When my husband called me bipolar a few years ago during a manic phase that lasted an astounding two years, I wanted to fight him physically. I lost 40 pounds during that time because I didn’t remember to eat or I couldn’t finish food. My mind made my body feel satiated even though I was essentially starving myself. As a woman who constantly battles with my weight, I admit I looked good. Never mind that I had dizzy spells, practically passed out and risked falling down a flight of cement stairs and had intense headaches. 

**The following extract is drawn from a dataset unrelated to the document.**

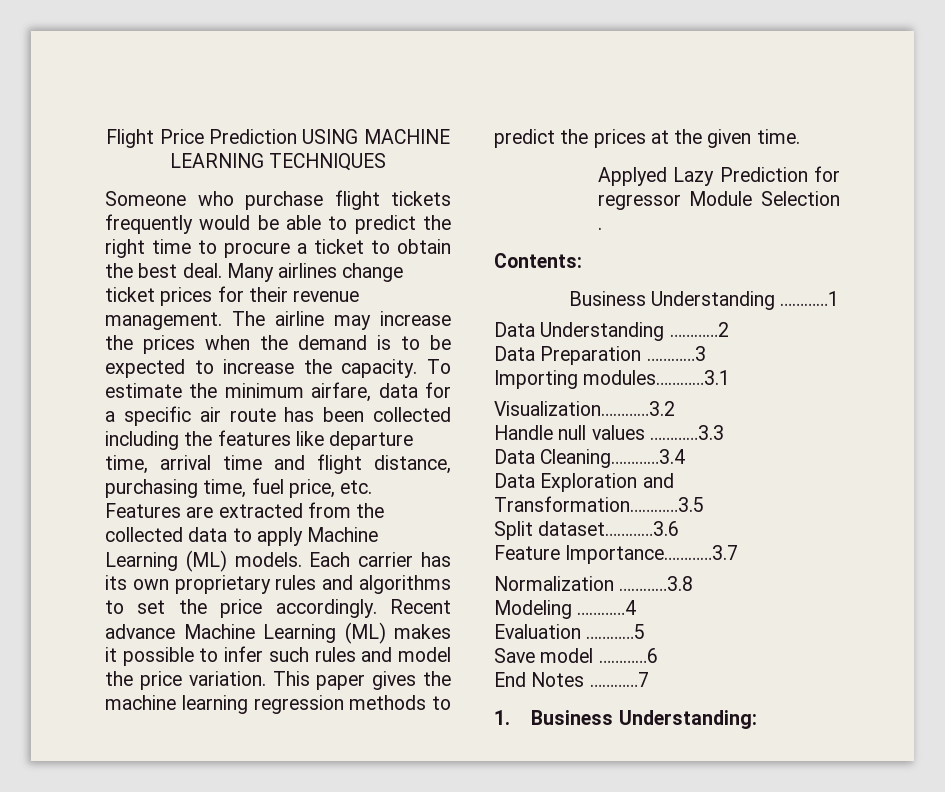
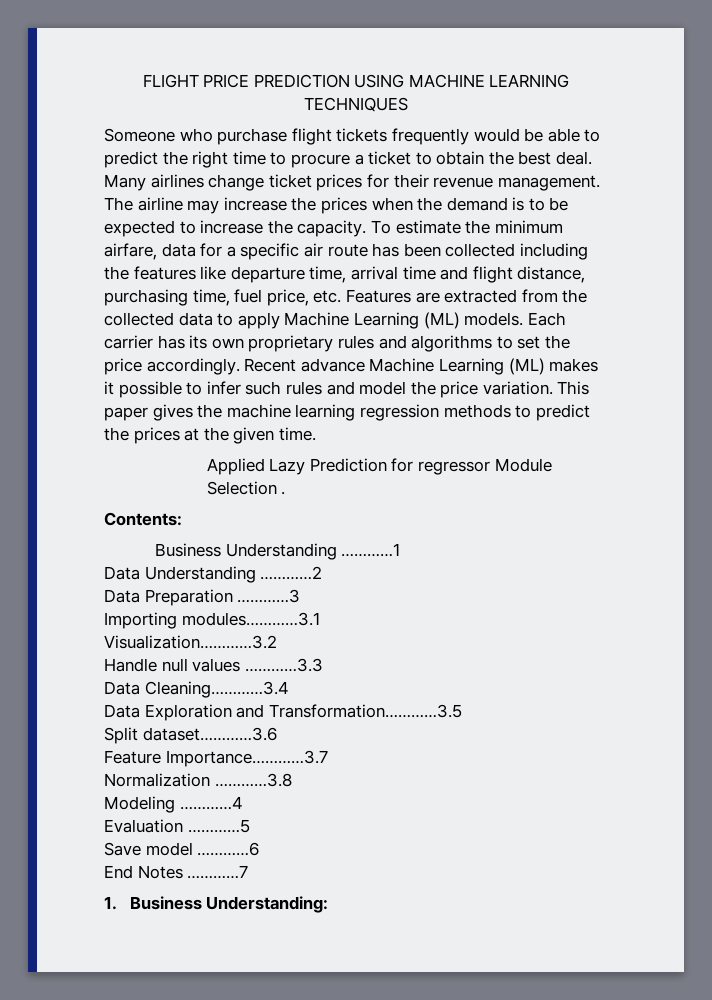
- Flight Price Prediction USING MACHINE LEARNING TECHNIQUES
+ FLIGHT PRICE PREDICTION USING MACHINE LEARNING TECHNIQUES
- Applyed Lazy Prediction for regressor Module Selection .
+ Applied Lazy Prediction for regressor Module Selection .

The anticipation and search for a new house triggered my depression. I was obsessed with moving and being in a pandemic did not help. I confined myself to my bedroom. I ate and worked from my bed. I packed on 50 pounds in a five month span and never saw it coming. The flip side is that I slept for hours and lost motivation to go anywhere, do anything else or see anyone. 

I couldn’t break myself out of the funk. Now, here I am feeling the manic phase creep up again. For the past week, I’ve gone to bed every night between three and 5 AM. And everyday, I wake up at 9:50 AM on the dot. I’ve lost my appetite and five pounds. For any given reason, people in real life and on social media trigger me. I want to fight. 

I’m holding grace for myself, now that I am better at identifying the deviations from manic to depressive—but I am contemplating therapy again. It feels necessary.